======== Records for this exercise ========
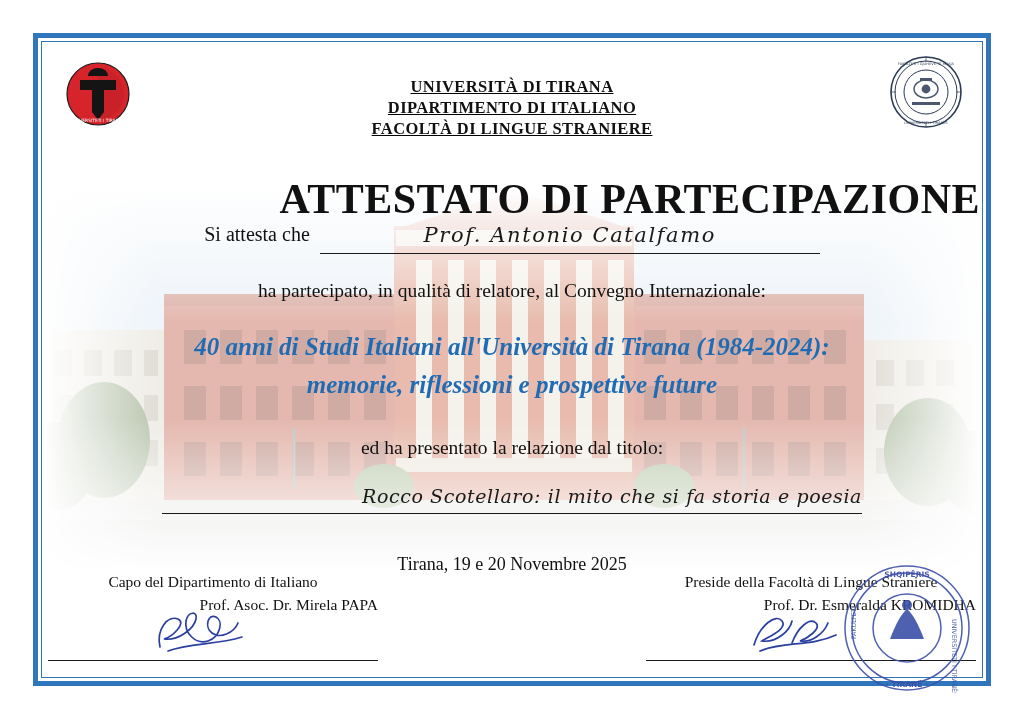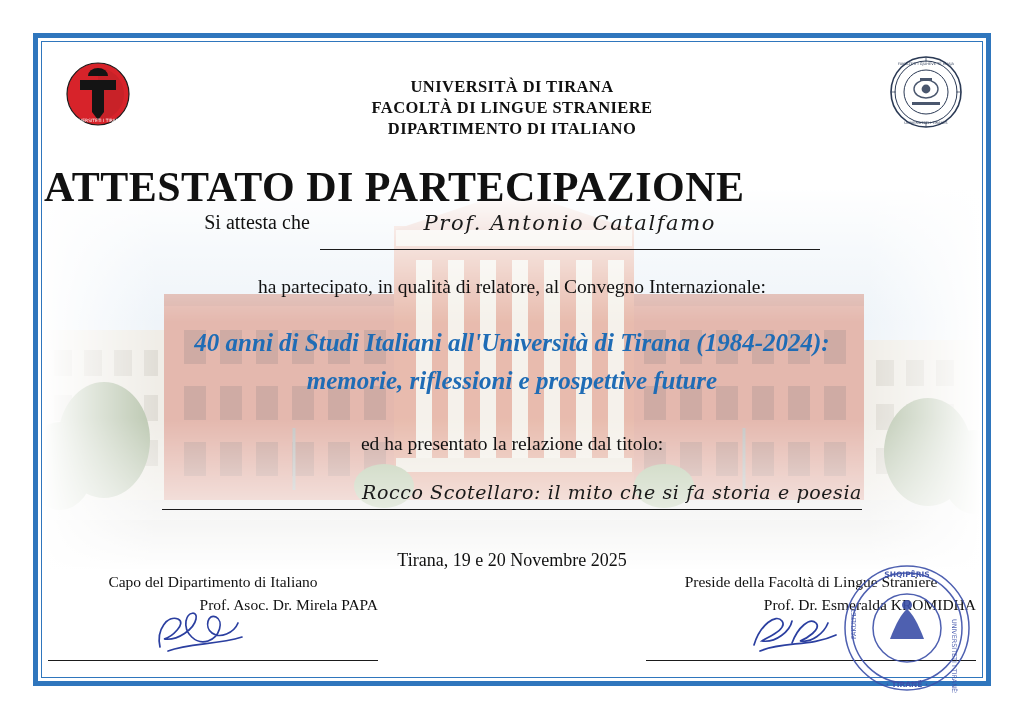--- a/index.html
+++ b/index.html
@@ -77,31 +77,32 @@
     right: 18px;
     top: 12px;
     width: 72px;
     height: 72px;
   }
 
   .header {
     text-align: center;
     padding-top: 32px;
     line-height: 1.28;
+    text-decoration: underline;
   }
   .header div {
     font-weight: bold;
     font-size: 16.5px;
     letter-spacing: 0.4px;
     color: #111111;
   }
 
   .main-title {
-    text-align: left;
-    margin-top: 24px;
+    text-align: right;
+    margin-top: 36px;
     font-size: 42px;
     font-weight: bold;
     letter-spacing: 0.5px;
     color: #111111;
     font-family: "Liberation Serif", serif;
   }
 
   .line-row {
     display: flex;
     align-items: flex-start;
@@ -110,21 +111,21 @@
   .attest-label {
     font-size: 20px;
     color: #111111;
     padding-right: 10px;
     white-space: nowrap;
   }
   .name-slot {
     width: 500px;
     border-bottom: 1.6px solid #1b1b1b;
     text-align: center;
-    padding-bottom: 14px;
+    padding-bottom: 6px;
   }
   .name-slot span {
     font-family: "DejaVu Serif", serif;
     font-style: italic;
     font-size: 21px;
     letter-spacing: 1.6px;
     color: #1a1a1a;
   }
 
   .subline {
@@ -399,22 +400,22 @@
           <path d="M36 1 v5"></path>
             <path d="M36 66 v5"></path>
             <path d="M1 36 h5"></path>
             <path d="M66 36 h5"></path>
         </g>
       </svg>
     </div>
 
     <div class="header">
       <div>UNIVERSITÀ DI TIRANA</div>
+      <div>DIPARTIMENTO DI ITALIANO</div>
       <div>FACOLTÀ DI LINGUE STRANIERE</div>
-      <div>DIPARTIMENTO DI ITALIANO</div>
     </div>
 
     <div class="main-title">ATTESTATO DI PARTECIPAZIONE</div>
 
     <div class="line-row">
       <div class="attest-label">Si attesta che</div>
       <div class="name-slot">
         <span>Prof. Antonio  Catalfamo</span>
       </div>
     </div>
========
Task description: Give back the whole listing exactly; no pictures.

Your solution:
--- a/index.html
+++ b/index.html
@@ -77,31 +77,32 @@
     right: 18px;
     top: 12px;
     width: 72px;
     height: 72px;
   }
 
   .header {
     text-align: center;
     padding-top: 32px;
     line-height: 1.28;
+    text-decoration: underline;
   }
   .header div {
     font-weight: bold;
     font-size: 16.5px;
     letter-spacing: 0.4px;
     color: #111111;
   }
 
   .main-title {
-    text-align: left;
-    margin-top: 24px;
+    text-align: right;
+    margin-top: 36px;
     font-size: 42px;
     font-weight: bold;
     letter-spacing: 0.5px;
     color: #111111;
     font-family: "Liberation Serif", serif;
   }
 
   .line-row {
     display: flex;
     align-items: flex-start;
@@ -110,21 +111,21 @@
   .attest-label {
     font-size: 20px;
     color: #111111;
     padding-right: 10px;
     white-space: nowrap;
   }
   .name-slot {
     width: 500px;
     border-bottom: 1.6px solid #1b1b1b;
     text-align: center;
-    padding-bottom: 14px;
+    padding-bottom: 6px;
   }
   .name-slot span {
     font-family: "DejaVu Serif", serif;
     font-style: italic;
     font-size: 21px;
     letter-spacing: 1.6px;
     color: #1a1a1a;
   }
 
   .subline {
@@ -399,22 +400,22 @@
           <path d="M36 1 v5"></path>
             <path d="M36 66 v5"></path>
             <path d="M1 36 h5"></path>
             <path d="M66 36 h5"></path>
         </g>
       </svg>
     </div>
 
     <div class="header">
       <div>UNIVERSITÀ DI TIRANA</div>
+      <div>DIPARTIMENTO DI ITALIANO</div>
       <div>FACOLTÀ DI LINGUE STRANIERE</div>
-      <div>DIPARTIMENTO DI ITALIANO</div>
     </div>
 
     <div class="main-title">ATTESTATO DI PARTECIPAZIONE</div>
 
     <div class="line-row">
       <div class="attest-label">Si attesta che</div>
       <div class="name-slot">
         <span>Prof. Antonio  Catalfamo</span>
       </div>
     </div>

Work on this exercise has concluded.